There is something about some places and some people… a connection. Some places grab us viscerally, invade our private places of the soul, possess us. They make us think about things, see things and hunger for things that we often allow to fall into the background. Pre-moderns considered such feelings signs of the presence of the gods, and labeled such places Holy. Whether it’s a medicine wheel in the remote Rocky Mountains or the Church of the Holy Sepulcher, some places have that quality of seizing our innermost being. You can tell because religions come and go in a region, but the same places are considered holy. Something…or Someone…bigger than religion is here.
Once when my family was vacationing in the Rocky Mountains, we were looking out on a heart-stoppingly beautiful scene. I was snapping pictures, looking for just the right angles, complaining about the light, wishing people would get out of the way, generally spoiling the moment for everybody!

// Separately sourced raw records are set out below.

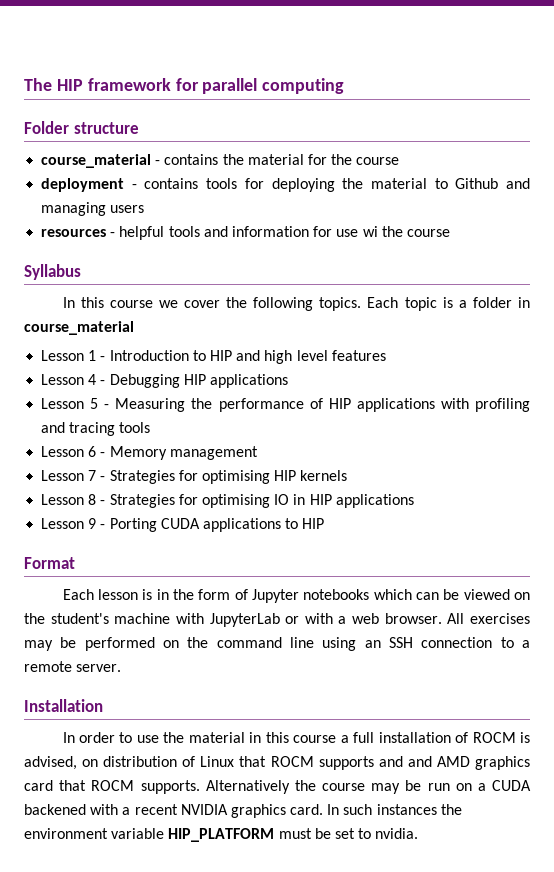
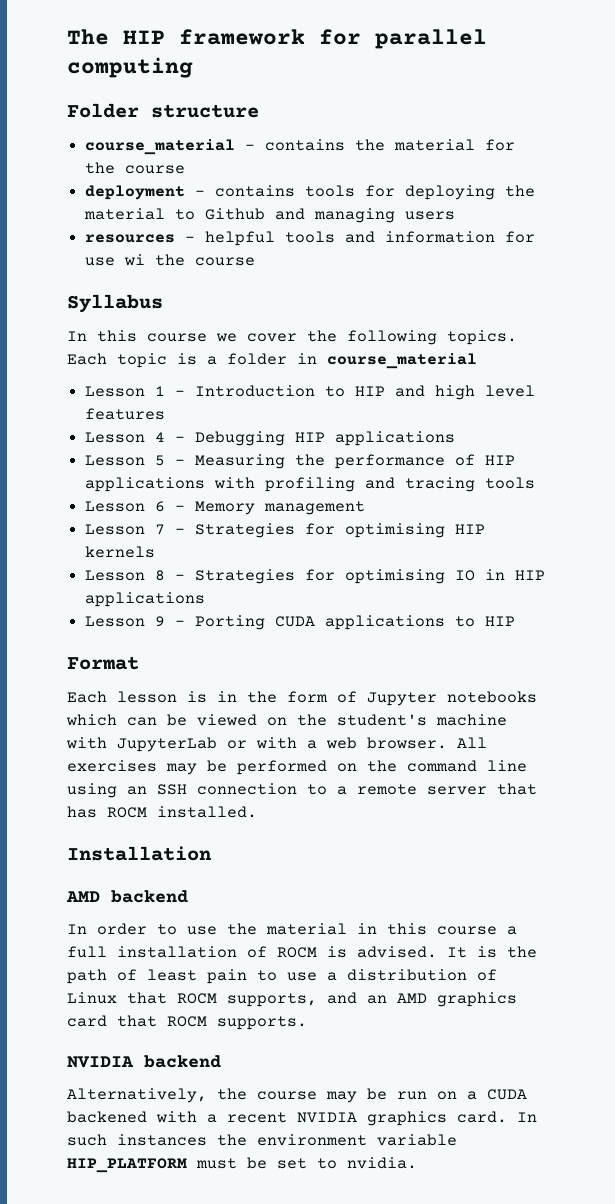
- All exercises may be performed on the command line using an SSH connection to a remote server.
+ All exercises may be performed on the command line using an SSH connection to a remote server that has ROCM installed.
+ AMD backend
- In order to use the material in this course a full installation of ROCM is advised, on distribution of Linux that ROCM supports and and AMD graphics card that ROCM supports. Alternatively the course may be run on a CUDA backened with a recent NVIDIA graphics card.
+ In order to use the material in this course a full installation of ROCM is advised. It is the path of least pain to use a distribution of Linux that ROCM supports, and an AMD graphics card that ROCM supports.
+ NVIDIA backend
+ Alternatively, the course may be run on a CUDA backened with a recent NVIDIA graphics card.

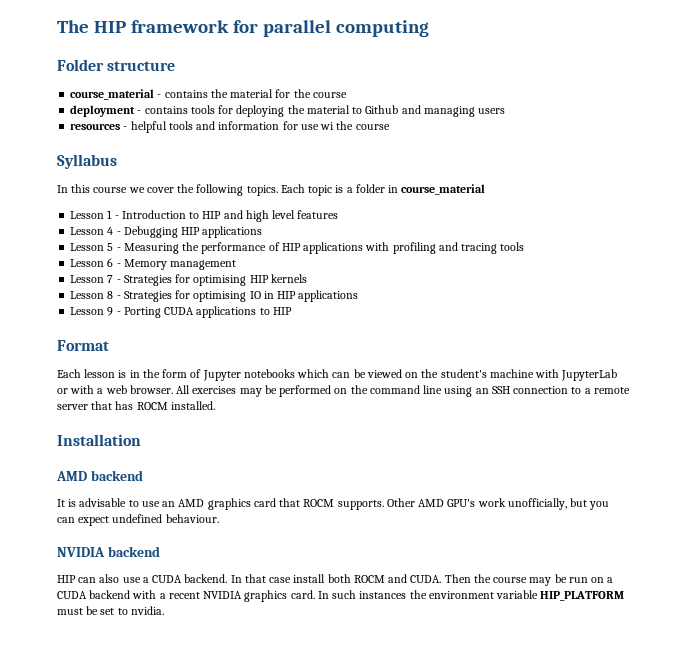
- In order to use the material in this course a full installation of ROCM is advised. It is the path of least pain to use a distribution of Linux that ROCM supports, and an AMD graphics card that ROCM supports.
+ It is advisable to use an AMD graphics card that ROCM supports. Other AMD GPU's work unofficially, but you can expect undefined behaviour.
  NVIDIA backend
- Alternatively, the course may be run on a CUDA backened with a recent NVIDIA graphics card.
+ HIP can also use a CUDA backend. In that case install both ROCM and CUDA. Then the course may be run on a CUDA backend with a recent NVIDIA graphics card.

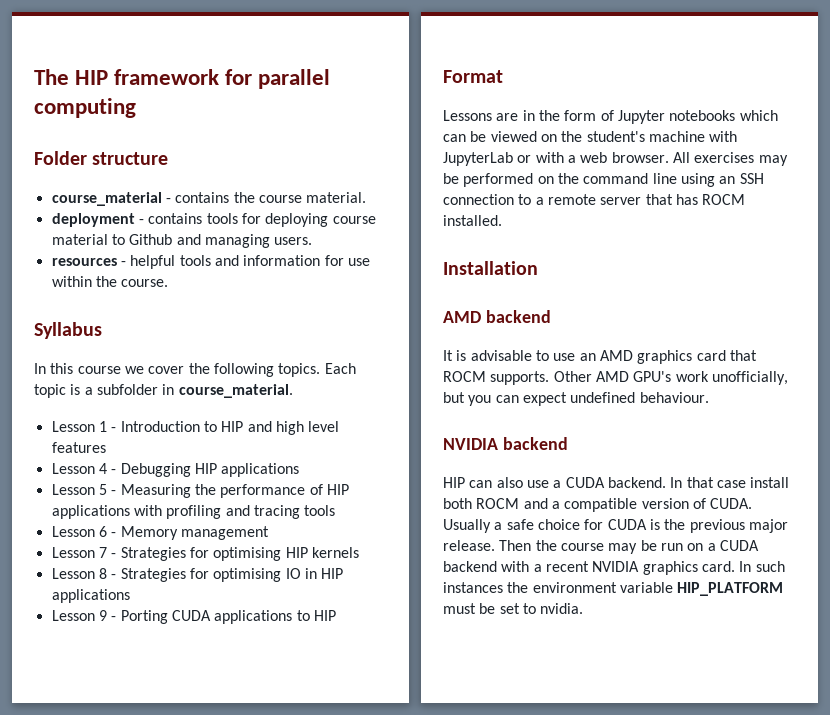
- course_material - contains the material for the course
+ course_material - contains the course material.
- deployment - contains tools for deploying the material to Github and managing users
+ deployment - contains tools for deploying course material to Github and managing users.
- resources - helpful tools and information for use wi the course
+ resources - helpful tools and information for use within the course.
- Each topic is a folder in course_material
+ Each topic is a subfolder in course_material.
- Each lesson is in the form of Jupyter notebooks which can be viewed on the student's machine with JupyterLab or with a web browser.
+ Lessons are in the form of Jupyter notebooks which can be viewed on the student's machine with JupyterLab or with a web browser.
- In that case install both ROCM and CUDA.
+ In that case install both ROCM and a compatible version of CUDA. Usually a safe choice for CUDA is the previous major release.

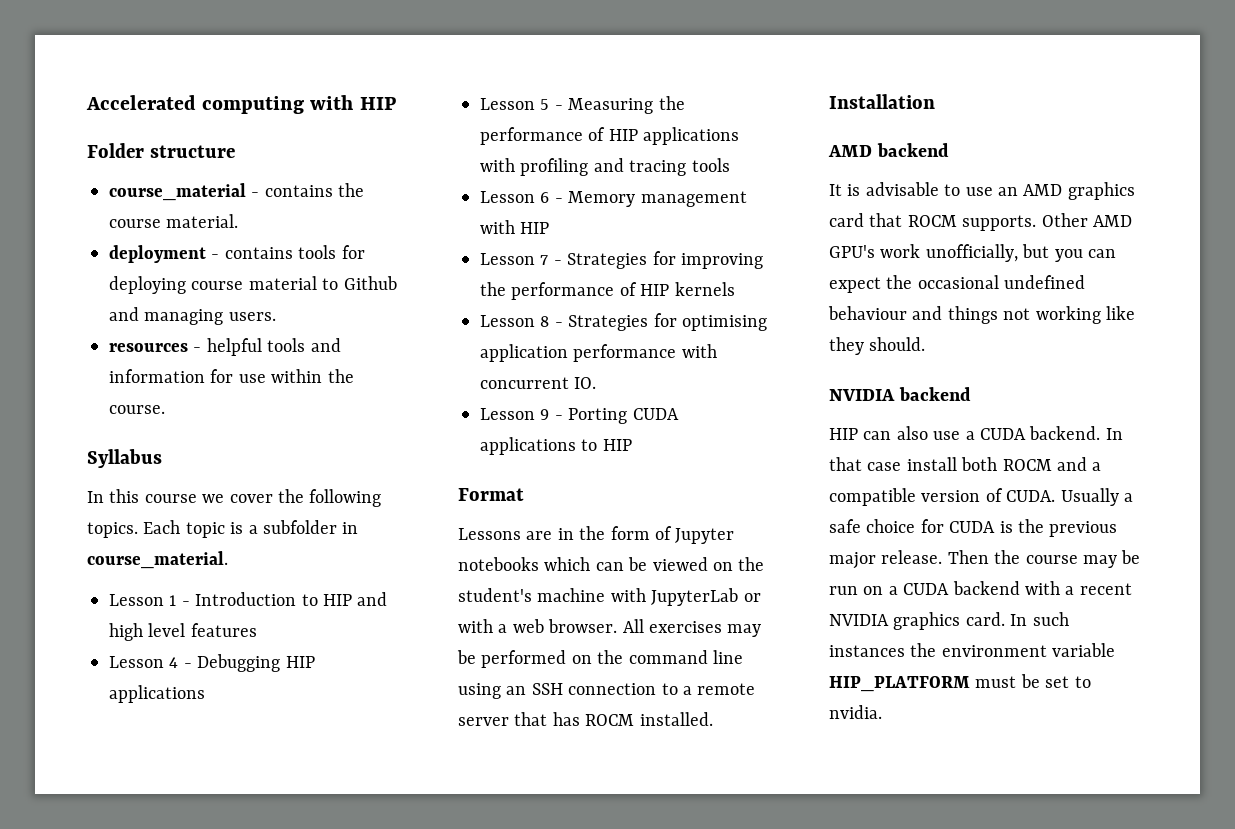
- The HIP framework for parallel computing
+ Accelerated computing with HIP
- Lesson 6 - Memory management
+ Lesson 6 - Memory management with HIP
- Lesson 7 - Strategies for optimising HIP kernels
+ Lesson 7 - Strategies for improving the performance of HIP kernels
- Lesson 8 - Strategies for optimising IO in HIP applications
+ Lesson 8 - Strategies for optimising application performance with concurrent IO.
- Other AMD GPU's work unofficially, but you can expect undefined behaviour.
+ Other AMD GPU's work unofficially, but you can expect the occasional undefined behaviour and things not working like they should.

My daughter, who was only about 10 at the time, brought me to a stop with one simple sentence:
“Daddy, you’ll never be able to take a picture of this feeling.”
She was right. So this year, I think there will be several times when I’ll put the camera away, and just feel. Just let the holy places do what they do best, re-writing the emotional, sub-verbal script of our minds and souls.
These days, photographers don’t call pictures “pictures.” We call them “captures.” Someone will say “Hey, that’s a great capture of the Mount of Olives.”